This project implements a machine learning system to detect fraudulent credit card transactions using supervised learning algorithms. The system analyzes transaction patterns from a highly imbalanced dataset and compares the performance of multiple classification models including Logistic Regression, Random Forest, and XGBoost. The dataset is processed using SMOTE to handle class imbalance, and models are evaluated using metrics optimized for fraud detection such as F1-Score and ROC-AUC.
project/
│ fraud_detection_code.ipynb
│ requirements.txt
│ creditcard_ds.csv
│ README.md
First, I imported the necessary libraries for data manipulation, visualization, and machine learning. The key libraries used are pandas for data handling, scikit-learn for machine learning models and preprocessing, imbalanced-learn for handling class imbalance with SMOTE, and XGBoost for gradient boosting.
import pandas as pd
import matplotlib.pyplot as plt
import seaborn as sns
import xgboost as xgb
from imblearn.over_sampling import SMOTE
from sklearn.model_selection import train_test_split
from sklearn.preprocessing import StandardScaler
from sklearn.linear_model import LogisticRegression
from sklearn.ensemble import RandomForestClassifier
from sklearn.metrics import accuracy_score, f1_score, roc_auc_score, confusion_matrix, roc_curve
The dataset was loaded from an S3 bucket using pandas. It contains credit card transactions with 30 features: Time (seconds elapsed since first transaction), Amount (transaction value), and 28 anonymized features (V1-V28) resulting from PCA transformation to protect user privacy. The target variable 'Class' indicates fraud (1) or legitimate transaction (0).
bucket = "fmuruchi-credit-card-fraud-detection"
key = "creditcard_ds.csv"
s3_path = f"s3://{bucket}/{key}"
df = pd.read_csv(s3_path, storage_options={"anon": False})

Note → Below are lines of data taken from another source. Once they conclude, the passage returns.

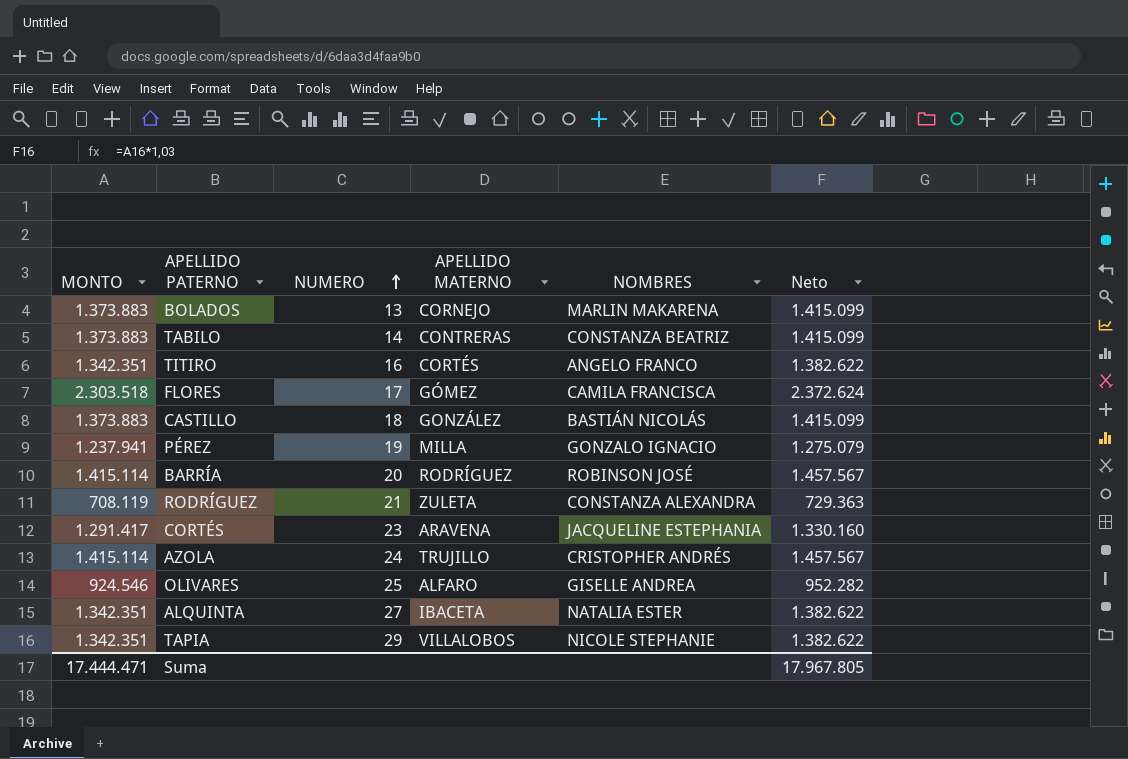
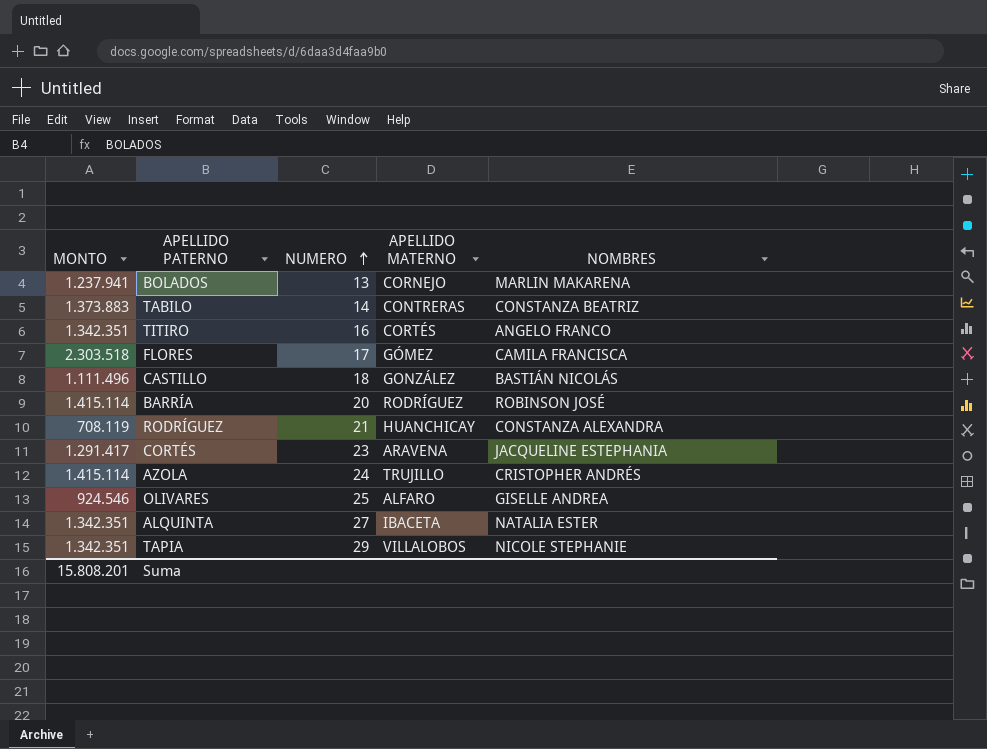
column Neto | formula: [MONTO] * 1,03 -> none
row PÉREZ: 1.237.941 | 19 | MILLA | GONZALO IGNACIO | 1.275.079 -> none
BOLADOS | MONTO: 1.373.883 -> 1.237.941
CASTILLO | MONTO: 1.373.883 -> 1.111.496
RODRÍGUEZ | APELLIDO MATERNO: ZULETA -> HUANCHICAY
Suma | MONTO: 17.444.471 -> 15.808.201

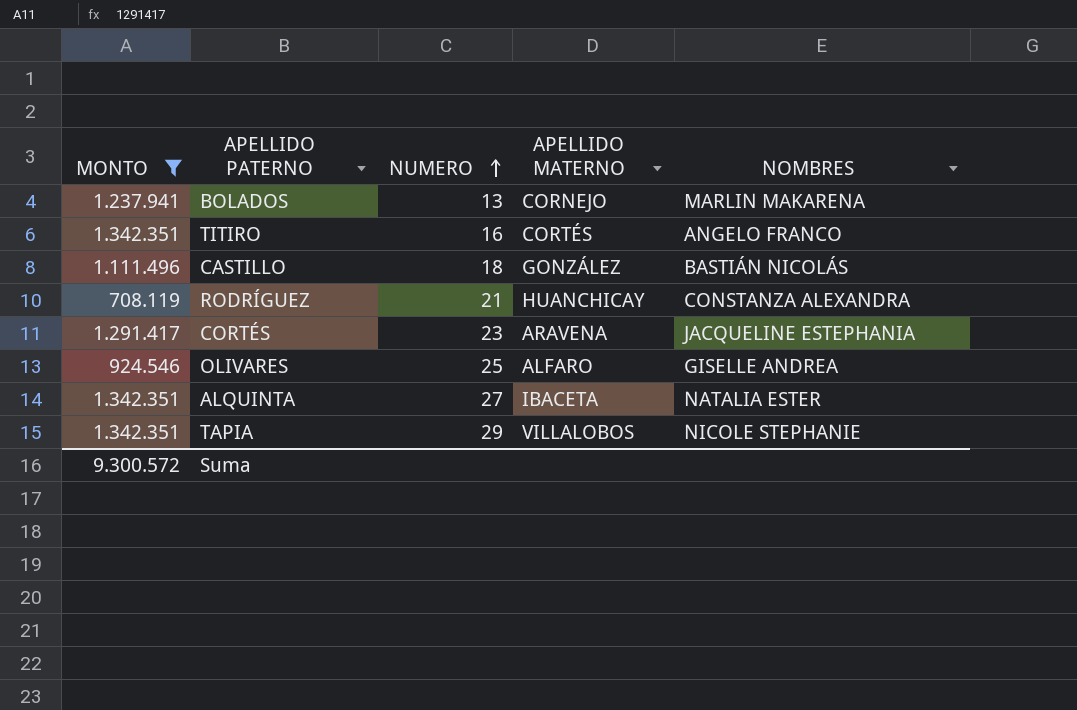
filter: none -> MONTO <= 1.342.351
Suma | MONTO: 15.808.201 -> 9.300.572

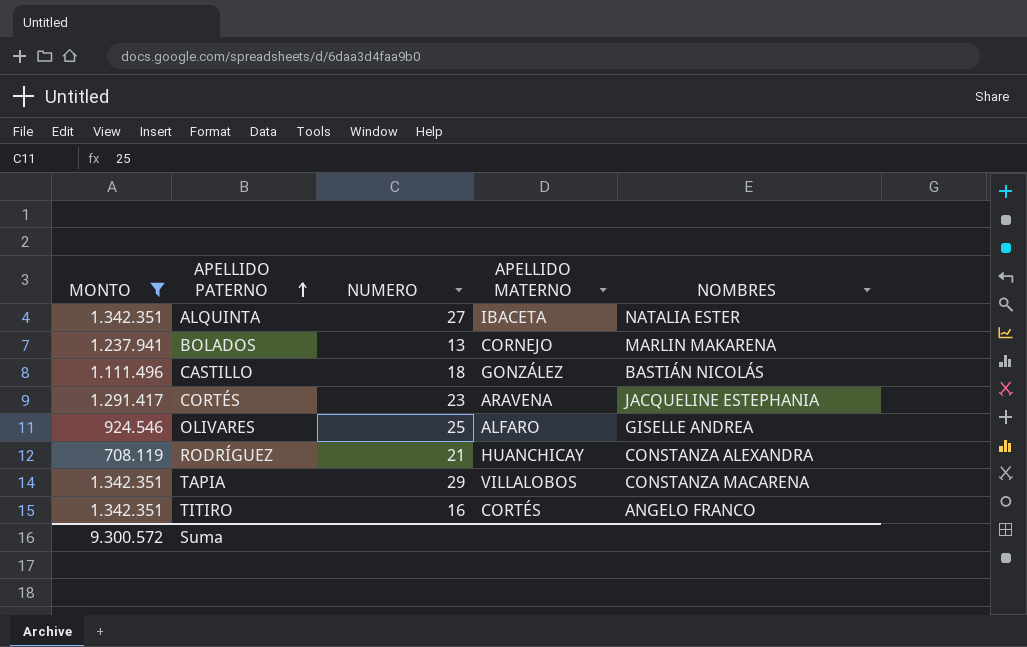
row order: NUMERO ascending -> APELLIDO PATERNO ascending
TAPIA | NOMBRES: NICOLE STEPHANIE -> CONSTANZA MACARENA

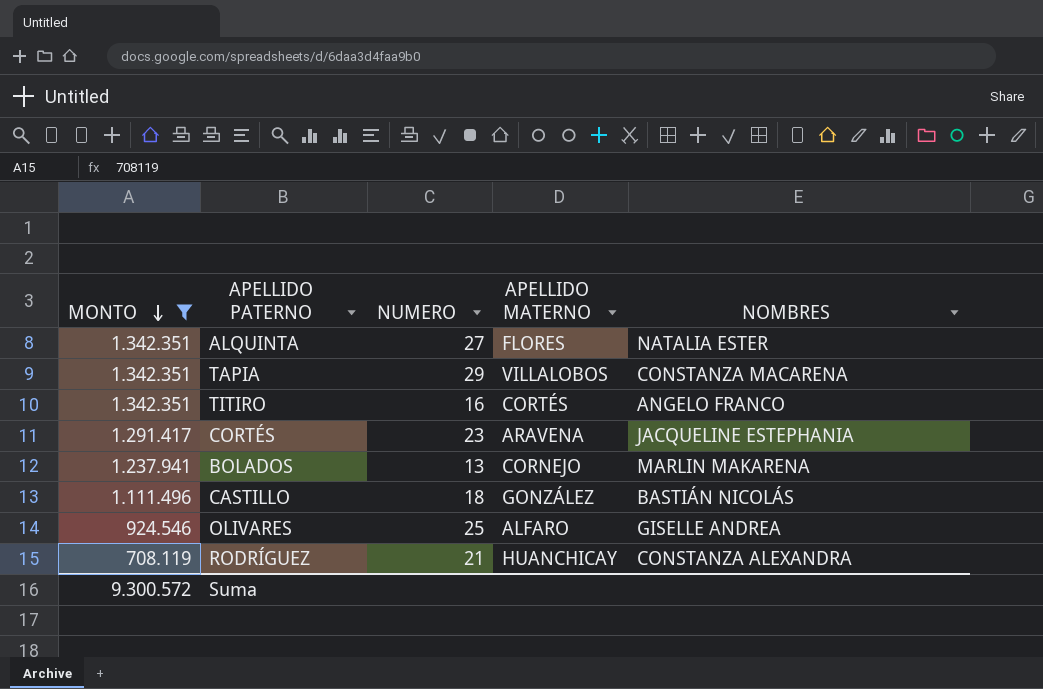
row order: APELLIDO PATERNO ascending -> MONTO descending
ALQUINTA | APELLIDO MATERNO: IBACETA -> FLORES

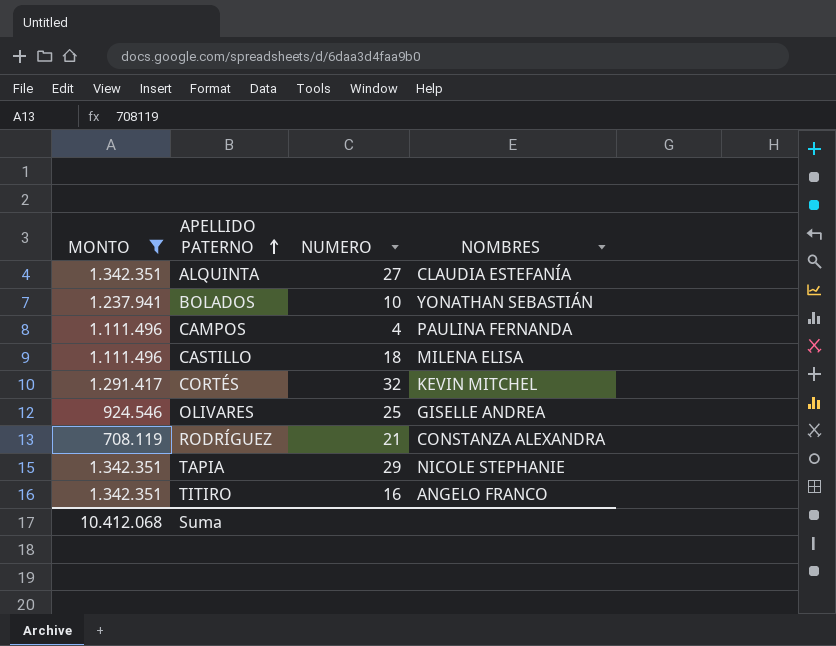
row order: MONTO descending -> APELLIDO PATERNO ascending
column APELLIDO MATERNO | position: 4 -> none
ALQUINTA | NOMBRES: NATALIA ESTER -> CLAUDIA ESTEFANÍA
BOLADOS | NUMERO: 13 -> 10
BOLADOS | NOMBRES: MARLIN MAKARENA -> YONATHAN SEBASTIÁN
row CAMPOS: none -> 1.111.496 | 4 | PAULINA FERNANDA
CASTILLO | NOMBRES: BASTIÁN NICOLÁS -> MILENA ELISA
CORTÉS | NUMERO: 23 -> 32
CORTÉS | NOMBRES: JACQUELINE ESTEPHANIA -> KEVIN MITCHEL
TAPIA | NOMBRES: CONSTANZA MACARENA -> NICOLE STEPHANIE
Suma | MONTO: 9.300.572 -> 10.412.068

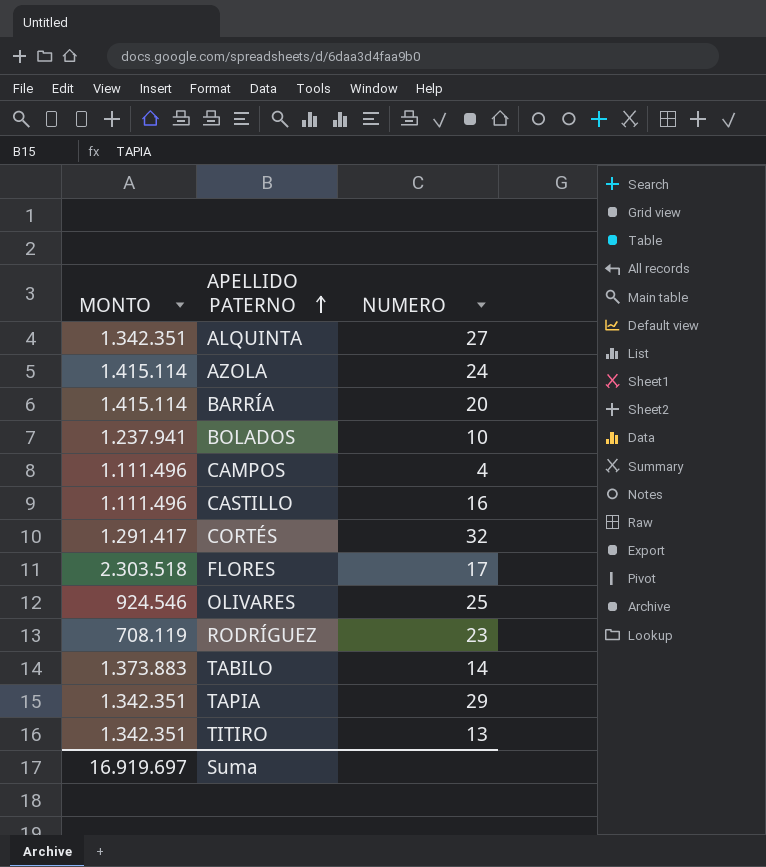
filter: MONTO <= 1.342.351 -> none
column NOMBRES | position: 4 -> none
CASTILLO | NUMERO: 18 -> 16
RODRÍGUEZ | NUMERO: 21 -> 23
TITIRO | NUMERO: 16 -> 13
Suma | MONTO: 10.412.068 -> 16.919.697

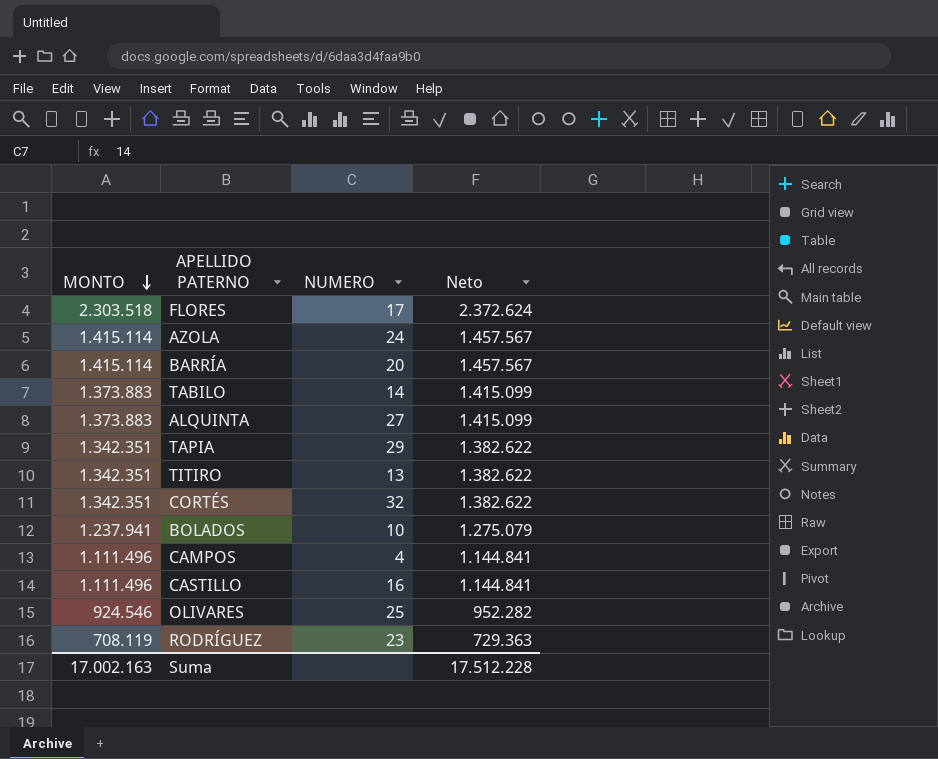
row order: APELLIDO PATERNO ascending -> MONTO descending
column Neto | formula: none -> [MONTO] * 1,03
ALQUINTA | MONTO: 1.342.351 -> 1.373.883
CORTÉS | MONTO: 1.291.417 -> 1.342.351
Suma | MONTO: 16.919.697 -> 17.002.163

The dataset exhibits severe class imbalance, with fraudulent transactions representing only 0.17% of all transactions. Visualization of the class distribution revealed this critical challenge that needed to be addressed before model training. The Amount feature showed that fraudulent transactions tend to have different patterns compared to legitimate ones, with most fraudulent transactions being relatively small amounts.